> _What the task asks_: In your copy, each line below is repeated exactly and no image appears.

> _Data for this task_:
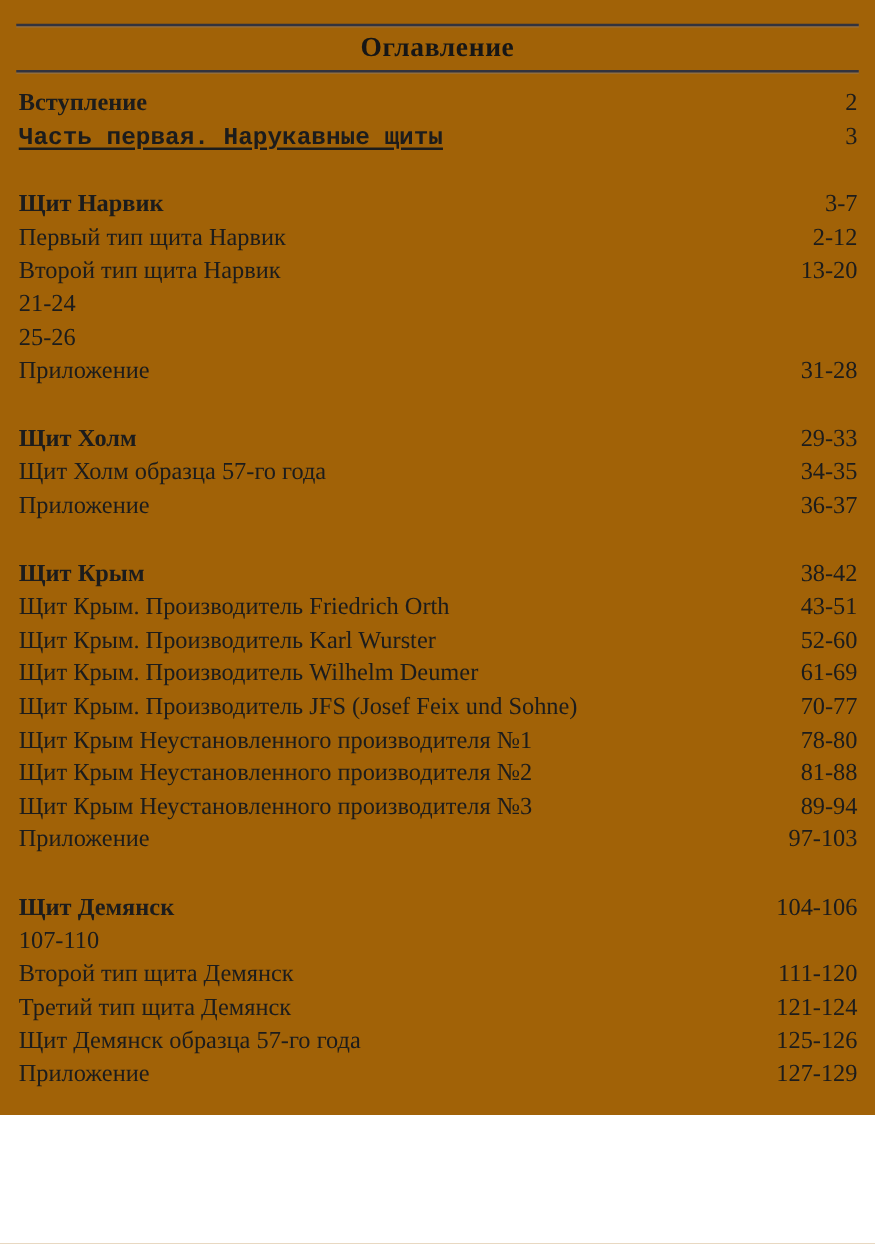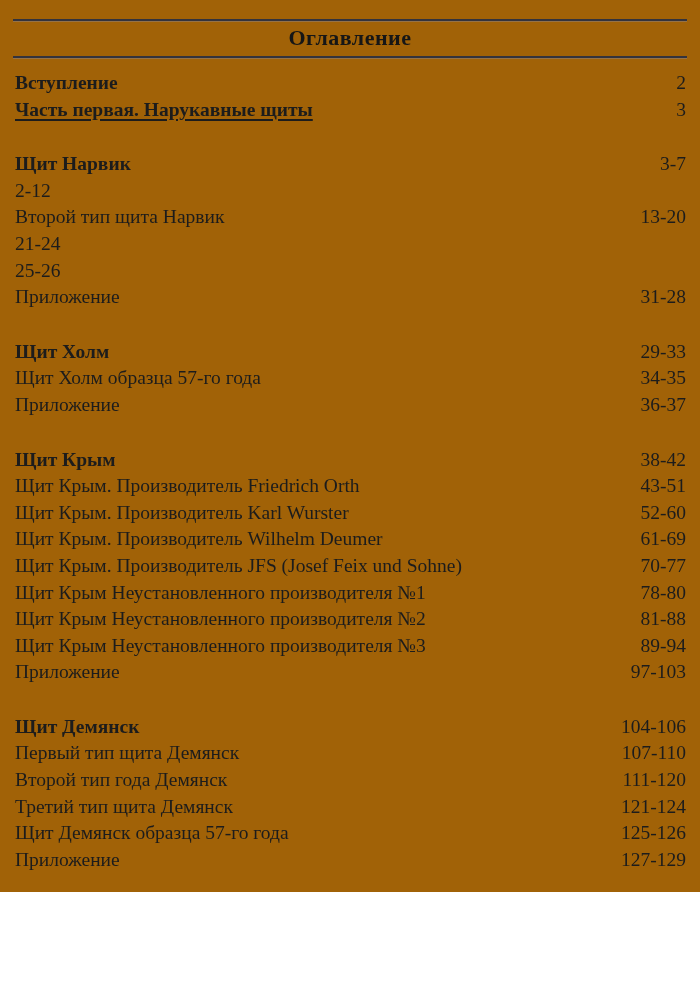--- a/index.html
+++ b/index.html
@@ -58,20 +58,21 @@
   }
   .toc-label { text-align: left; }
   .toc-pages { text-align: right; }
   .toc-row.bold .toc-label {
     font-weight: 700;
   }
   .toc-row.underline .toc-label {
     text-decoration: underline;
     text-decoration-thickness: 2px;
     text-underline-offset: 3px;
+    font-family: Liberation Mono, monospace;
   }
   .folio {
     position: absolute;
     top: 958px;
     left: 12px;
     right: 0;
     text-align: center;
     font-size: 20px;
     color: #1c1c1c;
   }
@@ -94,20 +95,21 @@
           <span class="toc-label">Часть первая. Нарукавные щиты</span>
           <span class="toc-pages">3</span>
         </div>
       </div>
       <div class="toc-section">
         <div class="toc-row bold">
           <span class="toc-label">Щит Нарвик</span>
           <span class="toc-pages">3-7</span>
         </div>
         <div class="toc-row">
+          <span class="toc-label">Первый тип щита Нарвик</span>
           <span class="toc-pages">2-12</span>
         </div>
         <div class="toc-row">
           <span class="toc-label">Второй тип щита Нарвик</span>
           <span class="toc-pages">13-20</span>
         </div>
         <div class="toc-row">
           <span class="toc-pages">21-24</span>
         </div>
         <div class="toc-row">
@@ -169,25 +171,24 @@
           <span class="toc-label">Приложение</span>
           <span class="toc-pages">97-103</span>
         </div>
       </div>
       <div class="toc-section">
         <div class="toc-row bold">
           <span class="toc-label">Щит Демянск</span>
           <span class="toc-pages">104-106</span>
         </div>
         <div class="toc-row">
-          <span class="toc-label">Первый тип щита Демянск</span>
           <span class="toc-pages">107-110</span>
         </div>
         <div class="toc-row">
-          <span class="toc-label">Второй тип года Демянск</span>
+          <span class="toc-label">Второй тип щита Демянск</span>
           <span class="toc-pages">111-120</span>
         </div>
         <div class="toc-row">
           <span class="toc-label">Третий тип щита Демянск</span>
           <span class="toc-pages">121-124</span>
         </div>
         <div class="toc-row">
           <span class="toc-label">Щит Демянск образца 57-го года</span>
           <span class="toc-pages">125-126</span>
         </div>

> _Completed exercise_:
--- a/index.html
+++ b/index.html
@@ -58,20 +58,21 @@
   }
   .toc-label { text-align: left; }
   .toc-pages { text-align: right; }
   .toc-row.bold .toc-label {
     font-weight: 700;
   }
   .toc-row.underline .toc-label {
     text-decoration: underline;
     text-decoration-thickness: 2px;
     text-underline-offset: 3px;
+    font-family: Liberation Mono, monospace;
   }
   .folio {
     position: absolute;
     top: 958px;
     left: 12px;
     right: 0;
     text-align: center;
     font-size: 20px;
     color: #1c1c1c;
   }
@@ -94,20 +95,21 @@
           <span class="toc-label">Часть первая. Нарукавные щиты</span>
           <span class="toc-pages">3</span>
         </div>
       </div>
       <div class="toc-section">
         <div class="toc-row bold">
           <span class="toc-label">Щит Нарвик</span>
           <span class="toc-pages">3-7</span>
         </div>
         <div class="toc-row">
+          <span class="toc-label">Первый тип щита Нарвик</span>
           <span class="toc-pages">2-12</span>
         </div>
         <div class="toc-row">
           <span class="toc-label">Второй тип щита Нарвик</span>
           <span class="toc-pages">13-20</span>
         </div>
         <div class="toc-row">
           <span class="toc-pages">21-24</span>
         </div>
         <div class="toc-row">
@@ -169,25 +171,24 @@
           <span class="toc-label">Приложение</span>
           <span class="toc-pages">97-103</span>
         </div>
       </div>
       <div class="toc-section">
         <div class="toc-row bold">
           <span class="toc-label">Щит Демянск</span>
           <span class="toc-pages">104-106</span>
         </div>
         <div class="toc-row">
-          <span class="toc-label">Первый тип щита Демянск</span>
           <span class="toc-pages">107-110</span>
         </div>
         <div class="toc-row">
-          <span class="toc-label">Второй тип года Демянск</span>
+          <span class="toc-label">Второй тип щита Демянск</span>
           <span class="toc-pages">111-120</span>
         </div>
         <div class="toc-row">
           <span class="toc-label">Третий тип щита Демянск</span>
           <span class="toc-pages">121-124</span>
         </div>
         <div class="toc-row">
           <span class="toc-label">Щит Демянск образца 57-го года</span>
           <span class="toc-pages">125-126</span>
         </div>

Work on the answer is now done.